Pilar Ana Tolosana Artola

El callejón

 

 

     Era una mañana aburrida. Más que esto, era repetitiva y monótona; sabía exactamente lo que venía tras el ruido ensordecedor del despertador, tras el escalofriante toque del agua fría de la ducha, y tras el desayuno agrio que me solía preparar.

 

     Y llegados a este punto, cabe hacerse tres cuestiones:

 

     ¿Por qué mi despertador tenía una alarma tan indeseable y tan soez? Cambiar el maleducado e intempestivo chisme sería la solución más fácil, pero mi tía me lo había regalado al hacer la Comunión, y lo conservaba atenazadamente, aunque sólo fuera por un sentimiento cariñoso hacia ella, que cuando yo era pequeña me había sacado de tantos entuertos, aludiendo a que mis faltas eran debidas a mi pronta edad. Y a su despistada manía de tolerarme demasiado

 

     ¿Por qué me duchaba con agua fría? Porque mi amiga Merceditas sentenciaba que de esta forma, los poros de mi piel se abrían, y así se dejaba a la piel que respirase.

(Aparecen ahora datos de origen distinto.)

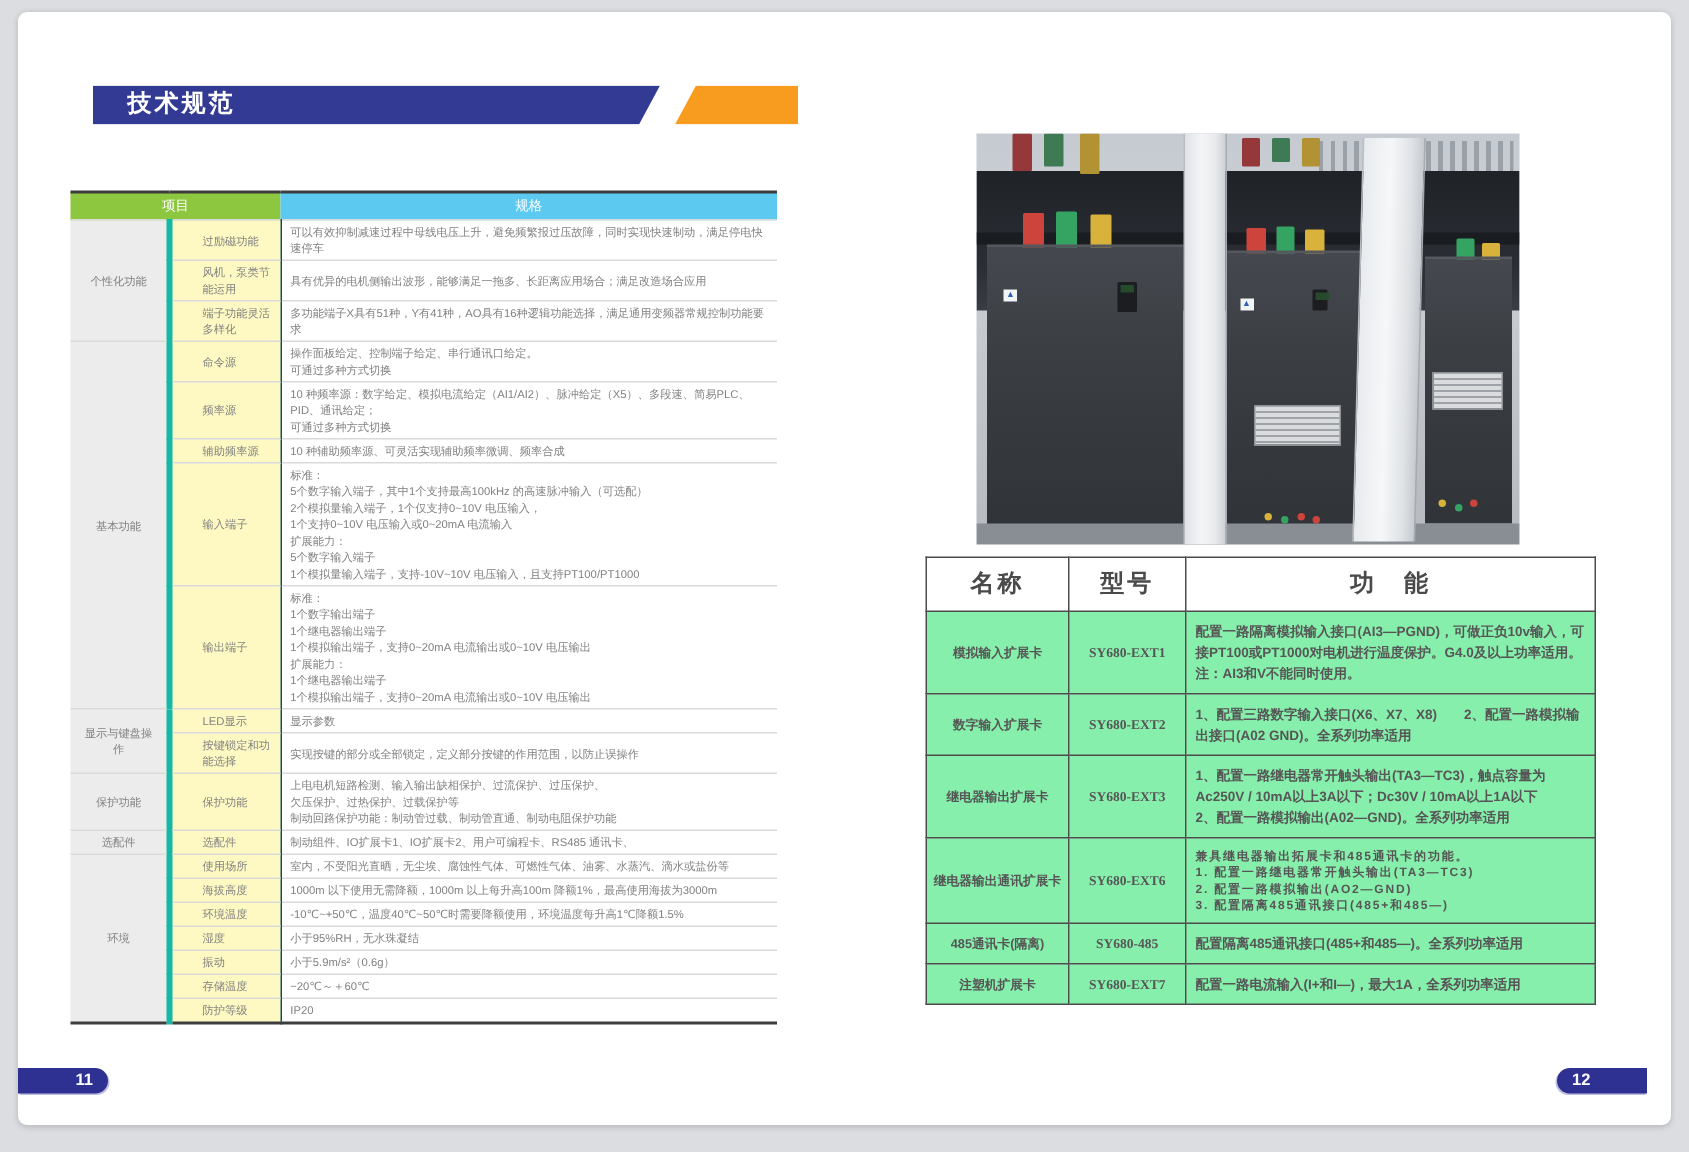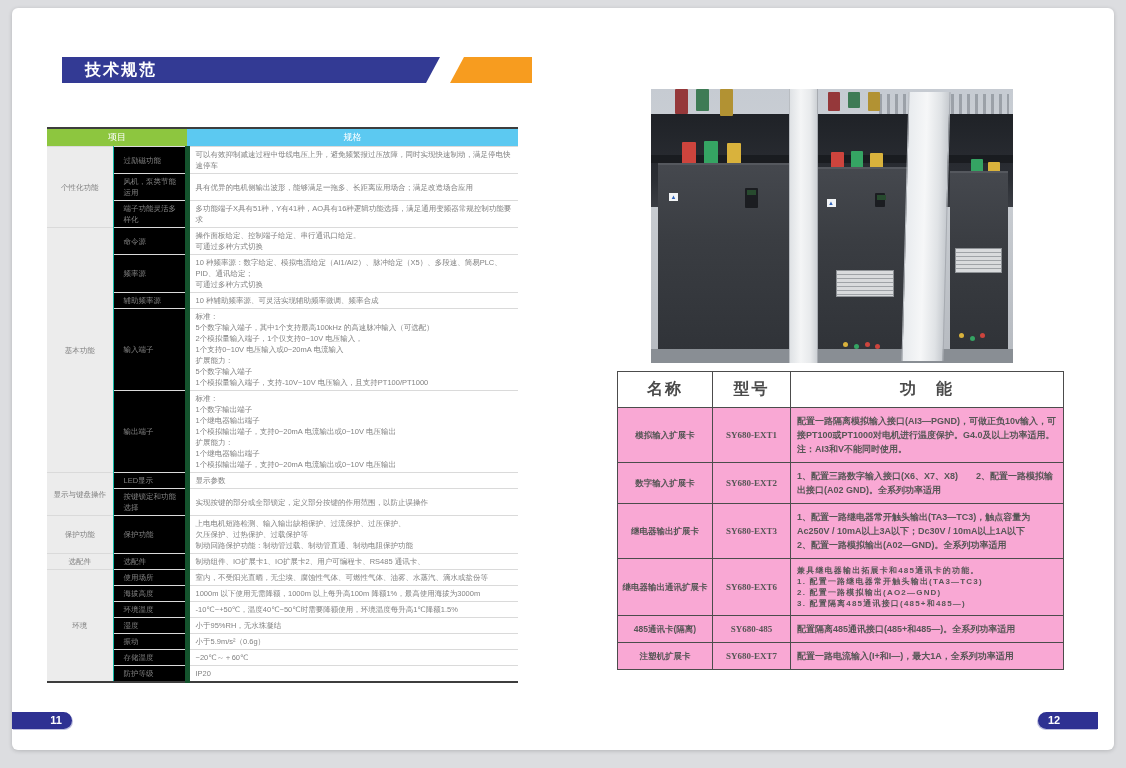--- a/index.html
+++ b/index.html
@@ -47,39 +47,39 @@
     font-size:9px;font-weight:normal;color:#fff;text-align:center;
     padding:2px 0;height:13px;
   }
   #spec-table th.th-item{background:var(--header-green);}
   #spec-table th.th-spec{background:var(--header-cyan);}
   #spec-table td{
     font-size:7.5px;line-height:11px;color:#828282;
     border-top:1px solid #dadada;padding:2px 6px;vertical-align:middle;
   }
   #spec-table td.cat{
-    background:#ececec;text-align:center;border-right:1px solid #14b8a6;width:66px;
+    background:#ececec;text-align:center;border-right:4px solid #14b8a6;width:66px;
   }
   #spec-table td.lbl{
-    background:#000000;border-right:5px solid #14532d;width:74px;padding-left:10px;
+    background:#fef9c3;border-right:1px solid #14532d;width:74px;padding-left:20px;
   }
   #spec-table td.spec{white-space:pre-line;background:#fff;}
   
   #card-table{
     position:absolute;left:605px;top:363px;width:447px;
     border-collapse:collapse;table-layout:fixed;
   }
   #card-table th,#card-table td{border:1px solid #4c4c4c;}
   #card-table th{
     font-size:16px;font-weight:bold;color:#4a4a4a;text-align:center;
     padding:7px 0;letter-spacing:2px;background:#fff;
   }
   #card-table td{
     font-size:9px;font-weight:bold;color:#565656;line-height:14px;
-    padding:6px 6px;vertical-align:middle;background:#f9a8d4;
+    padding:6px 6px;vertical-align:middle;background:#86efac;
   }
   #card-table td.c-name{text-align:center;font-size:8.5px;width:95px;padding:6px 2px;}
   #card-table td.c-model{text-align:center;width:78px;font-family:Liberation Serif, serif;}
   #card-table td.c-func{white-space:pre-line;text-align:left;}
   #card-table tr.dense td.c-func{font-size:8px;line-height:11px;letter-spacing:1.2px;}
   
   .pill{
     position:absolute;top:704px;height:17px;width:60px;background:var(--pill-blue);
     color:#fff;font-size:11px;font-weight:bold;line-height:17px;
   }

No entiendo de dermatología, pero yo creo que mis poros estaban ya hasta preparados para que acampasen microscópicos duendes irlandeses… Todos, vestidos de verde, para que hicieran juego con la epidermis a menta y clorofila, con que aquel gel del hiper que utilizo diariamente, supongo que me ambientará superficialmente.

 

     Y finalmente, ¿por qué me sale el café del desayuno tan acre? Es una incógnita que jamás voy a despejar, y tendré que asimilar que por los años de los años que me quedan por vivir, después de convidarme con este mal gusto que oprimirá mis entrañas hasta dejarme sin aliento, ni iniciativas de escupir el fatal café, me hará salir a la calle con un tremendo mal humor que nadie se explicará, y yo manifestaré con frescura supina, no teniendo ganas de declarar a esas horas de la mañana las causas de mi agresiva cara de perro.

 

 

     Cada día me acotaban preguntas tan tontas como éstas, pero lo mejor era no darles importancia; acababan resumiéndose. Podían ser el principio de una psicoticidad muy rara si me obsesionaran.

 

     Esa alborada, me encontré, cuando me dirigía a la oficina, a la novia de un compañero de trabajo. Estaba muy cariñosa, más de lo normal. Incluso me dio dos besos; tras despedirse, cogió el callejón de al lado, ese que estaba cerrado con un muro y no conducía a ninguna parte.

 

     Me fui de allí sin advertirle, porque tenía el tiempo justo, sin embargo sí que esbocé una tibia sonrisa de arpía y bicha, que me animó sutilmente.

 

     A la vuelta ,reapareció la misma muchacha de la aurora saliendo del mismo callejón.

 

  - ¿Será miope? ¡No va a saludarme! ¿Habrá estado dando vueltas por aquí  hasta ahora? En ese callejón no hay nada -, monologaba yo.

 

     La joven era la misma, no obstante parecía distinta; su ropa era otra, su figura antes esbelta, ahora parecía endémica, y no dejaba de mirar al cielo, como si esperara que Superman apareciese volando.

 

 

     Me di prisa en volver a casa; estaba hambrienta. Entre que se descongelaban los guisantes y me comía un trozo de pan, debatí fogosamente conmigo misma si debía pasarme por aquel callejón, que yo invariablemente habría creído en otras ocasiones desierto y sin interés alguno.

 

     Mi curiosidad pudo más que mi cordura, asimismo, me decidiría.